*WORK REQUIRED*.
Search the records below for the line containing "-37,7 +37,7 @@". Write out that line and every line after it exactly as written.

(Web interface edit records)
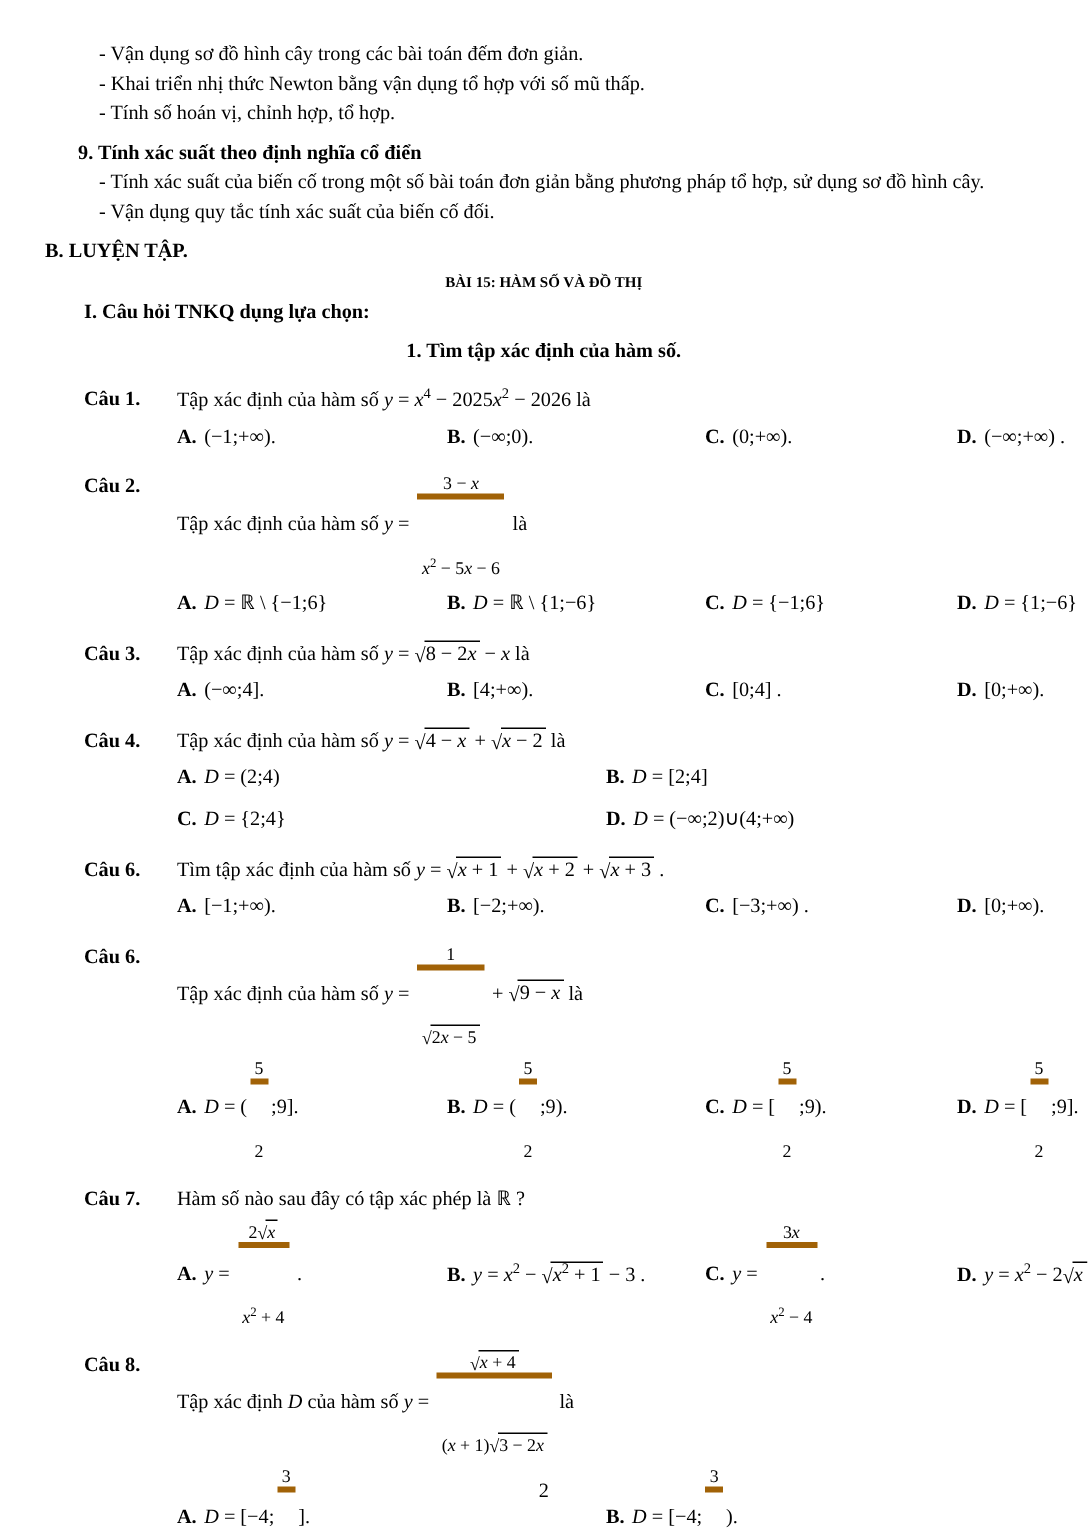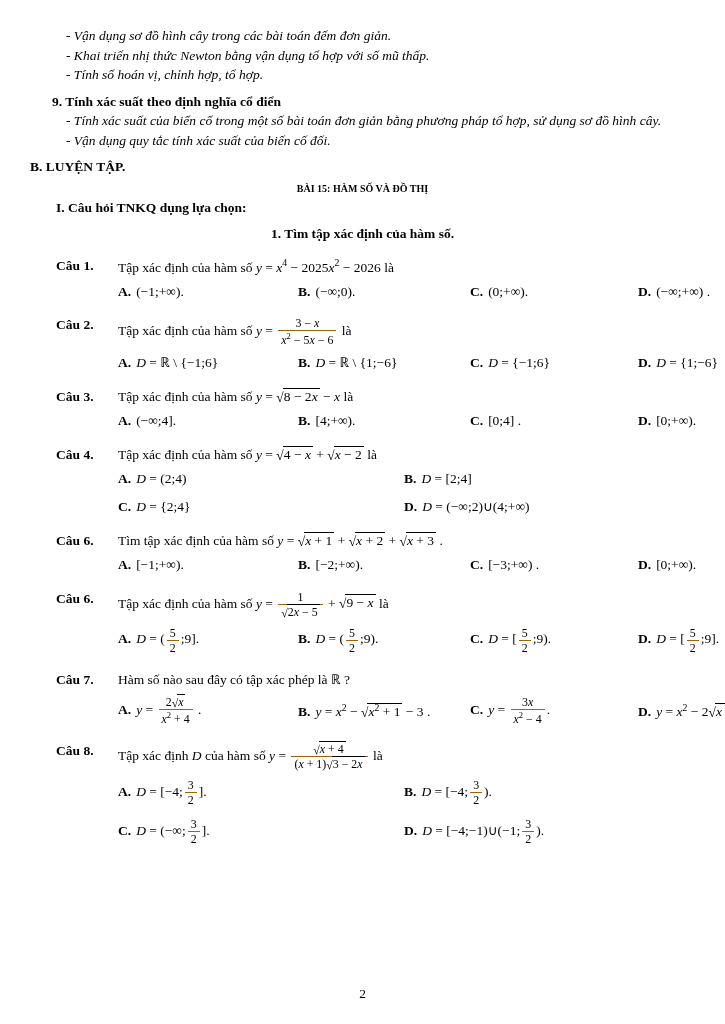--- a/index.html
+++ b/index.html
@@ -12,7 +12,7 @@
     padding: 26px 30px 0 30px;
   }
   p, h2, h3 { margin: 0; font-size: inherit; }
-  .bullet { font-style: italic; text-indent: 36px; }
+  .bullet { text-indent: 36px; }
   .h9 { font-weight: bold; text-indent: 22px; margin-top: 7px; }
   .section-b { font-weight: bold; margin-top: 7px; }
   .lesson-title { font-weight: bold; text-align: center; font-size: 10px; margin-top: 5px; }

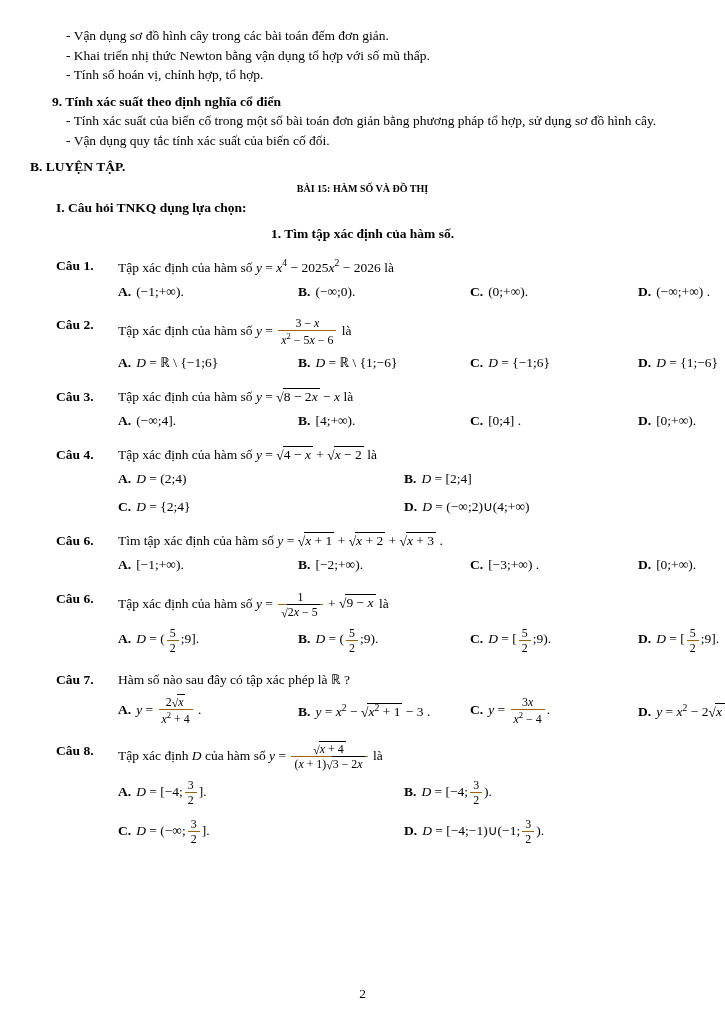--- a/index.html
+++ b/index.html
@@ -36,7 +36,7 @@
     display: inline-block; vertical-align: middle; text-align: center;
     font-size: 0.88em; line-height: 1.18; margin: 1px 2px;
   }
-  .frac .fn { display: block; border-bottom: 1px solid #a16207; padding: 0 3px; }
+  .frac .fn { display: block; border-bottom: 4px solid #a16207; padding: 0 3px; }
   .frac .fd { display: block; padding: 0 3px; }
   .sqrt { white-space: nowrap; display: inline-block; }
   .sqrt .rdc { display: inline-block; transform: translateY(1px); margin-right: -1px; }

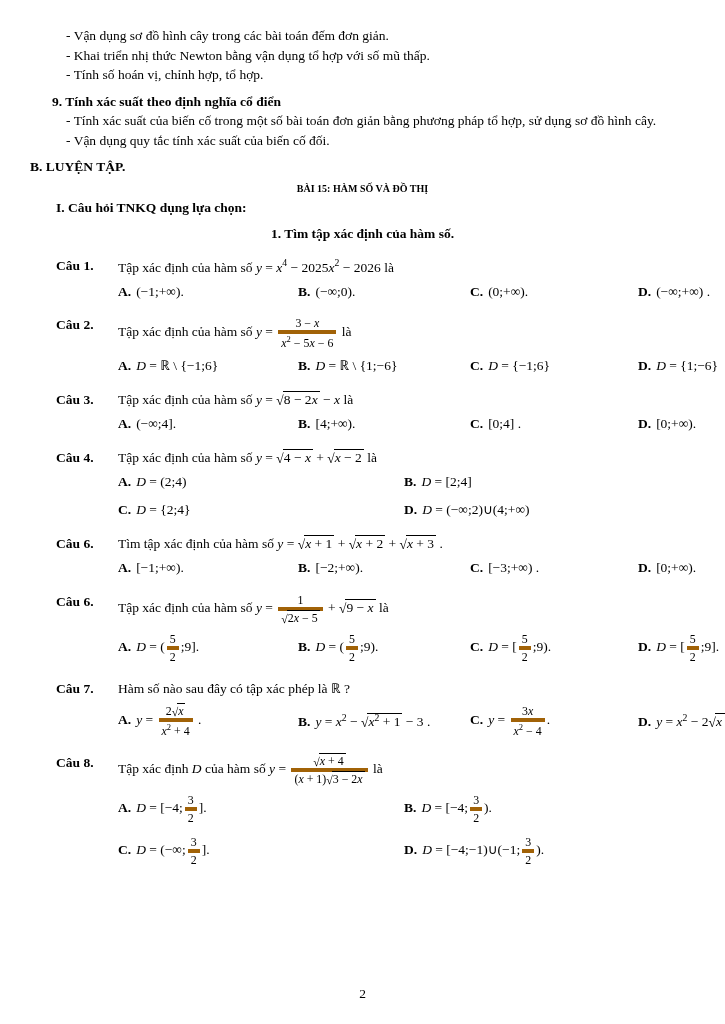--- a/index.html
+++ b/index.html
@@ -37,7 +37,7 @@
     font-size: 0.88em; line-height: 1.18; margin: 1px 2px;
   }
   .frac .fn { display: block; border-bottom: 4px solid #a16207; padding: 0 3px; }
-  .frac .fd { display: block; padding: 0 3px; }
+  .frac .fd { display: block; padding: 0 3px; margin-top: 37px; }
   .sqrt { white-space: nowrap; display: inline-block; }
   .sqrt .rdc { display: inline-block; transform: translateY(1px); margin-right: -1px; }
   .sqrt .rb { border-top: 1px solid #000; padding: 0 2px 0 1px; }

*TASK OUTPUT*.
@@ -37,7 +37,7 @@
     font-size: 0.88em; line-height: 1.18; margin: 1px 2px;
   }
   .frac .fn { display: block; border-bottom: 4px solid #a16207; padding: 0 3px; }
-  .frac .fd { display: block; padding: 0 3px; }
+  .frac .fd { display: block; padding: 0 3px; margin-top: 37px; }
   .sqrt { white-space: nowrap; display: inline-block; }
   .sqrt .rdc { display: inline-block; transform: translateY(1px); margin-right: -1px; }
   .sqrt .rb { border-top: 1px solid #000; padding: 0 2px 0 1px; }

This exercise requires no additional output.